Я в ярости лягнул горшок Анвара, и волна мочи окатила свесившуюся до пола простыню. Он не пошевелился. Мы с Джамилой вышли из комнаты. Пусть поспит в собственной моче. Я представил, как позже он поднесет этот конец простыни к носу, ко рту. Разве не был он всегда добр ко мне, мой дядя Анвар? Всегда принимал меня таким, какой я есть, никогда не оговаривал. Я ринулся в ванную комнату, схватил мокрую тряпку, вернулся и тер простыню, пока не убедился, что она больше не воняет. С моей стороны было глупо настолько возненавидеть его неблагоразумие, чтобы облить мочой кровать. Но, отжимая простыню, я сообразил, что он даже не понимает, зачем я ползаю около него на коленях.
Джамила вышла ко мне, когда я отстегивал велосипед.

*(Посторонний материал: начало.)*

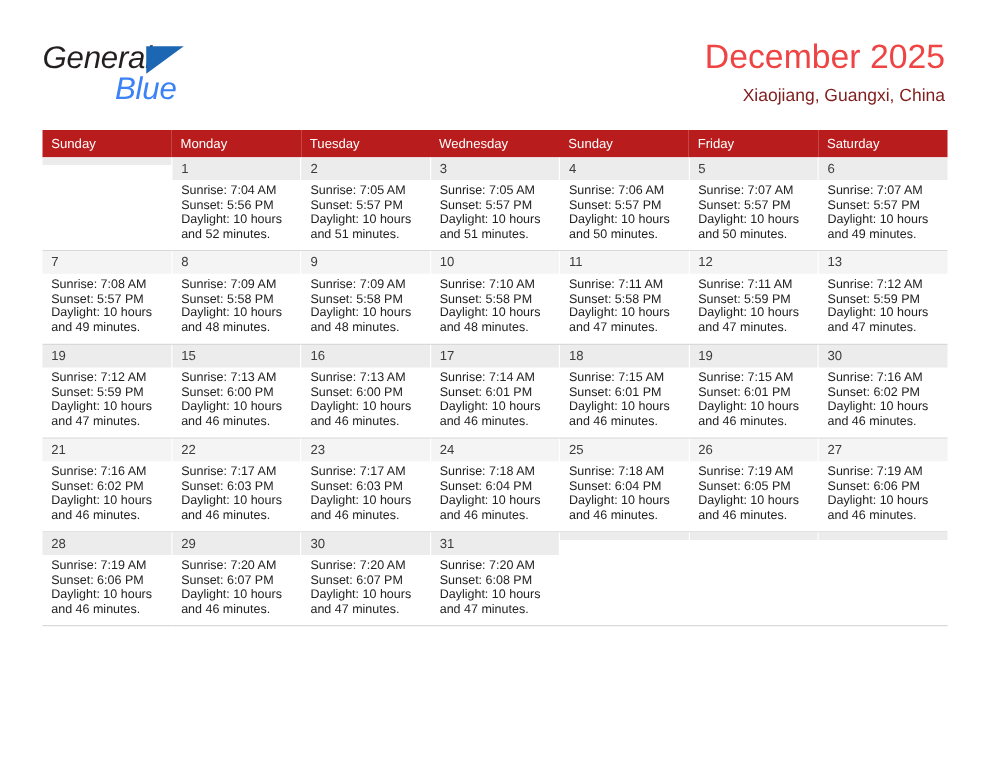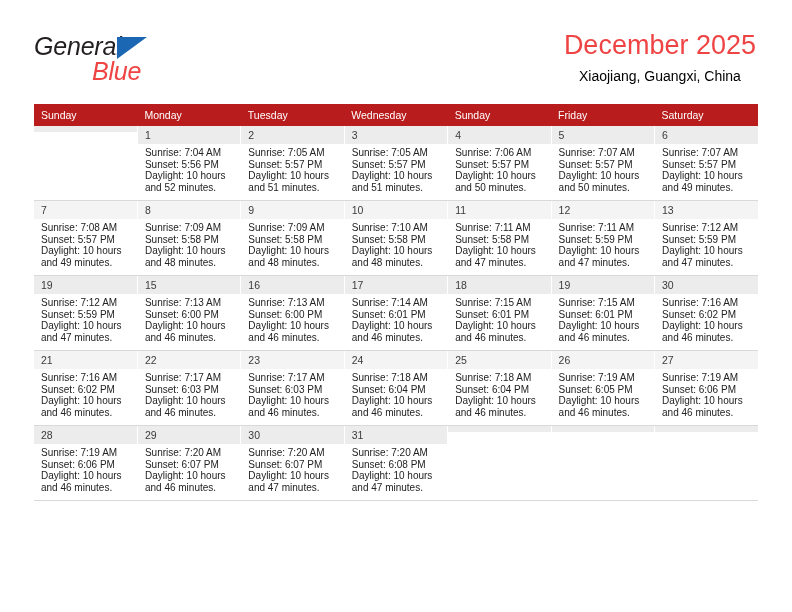"Blue" .logo-blue { color: #ef4444 -> #3b82f6 }
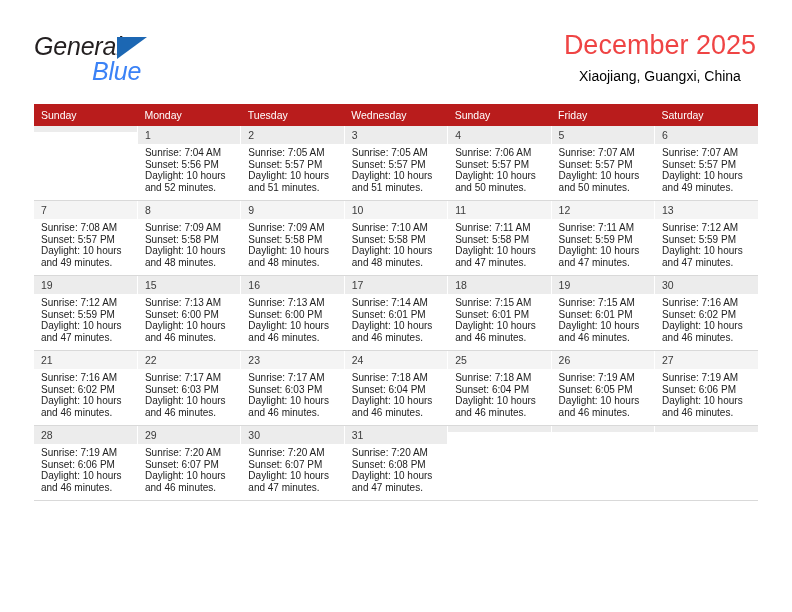"Xiaojiang, Guangxi, China" .cal-subtitle { color: #000000 -> #7f1d1d; text-align: center -> none }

- Что ты теперь будешь делать, Джемми?
- Понятия не имею. А ты что предлагаешь?
- Я тоже не знаю.
- Ну вот!
- Но я подумаю, - сказал я. - Обещаю до чего-нибудь додуматься.
- Спасибо.
И она бозо всякого стеснения заплакала, не прикрывая лица и не пытаясь остановиться. Обычно я смущаюсь, когда девчонки ревут. Иногда нестерпимо хочется ударить их за это. Но Джамила действительно крепко вляпалась. Мы простояли у входа в "Райские Кущи", наверное, с полчаса, просто держа друг друга за руки и думая о будущем, - каждый о своем.
ГЛАВА ПЯТАЯ
Я любил пить чай и любил кататься на велосипеде. Садился на велик и ехал в чайный магазин на Хай-стрит посмотреть, какие у них продаются смеси. У меня в спальне громоздились бесчисленные коробки с чаем, и я бывал счастлив, когда удавалось раздобыть новые сорта, из которых можно получить оригинальные комбинации в заварном чайнике. Мне полагалось вовсю готовиться к проверочным по истории, английскому и политике. Но я знал, что все равно завалю их. Голова была занята другим. Иногда я принимал наркотики маленькие синие таблетки, чтобы взбодриться, но они нагоняли на меня тоску, от них сжимались яички, и казалось, вот-вот начнется сердечный приступ. Так что обычно я всю ночь распивал ароматный чай и слушал записи. Мне нравились немелодичные: "Кинг Кримсон", "Софт Мэшин", "Кептейн Бифхарт", Фрэнк Заппа и "Уайлд Мэн Фишер". Почти любую музыку можно было запросто достать в магазинах на Хай-стрит.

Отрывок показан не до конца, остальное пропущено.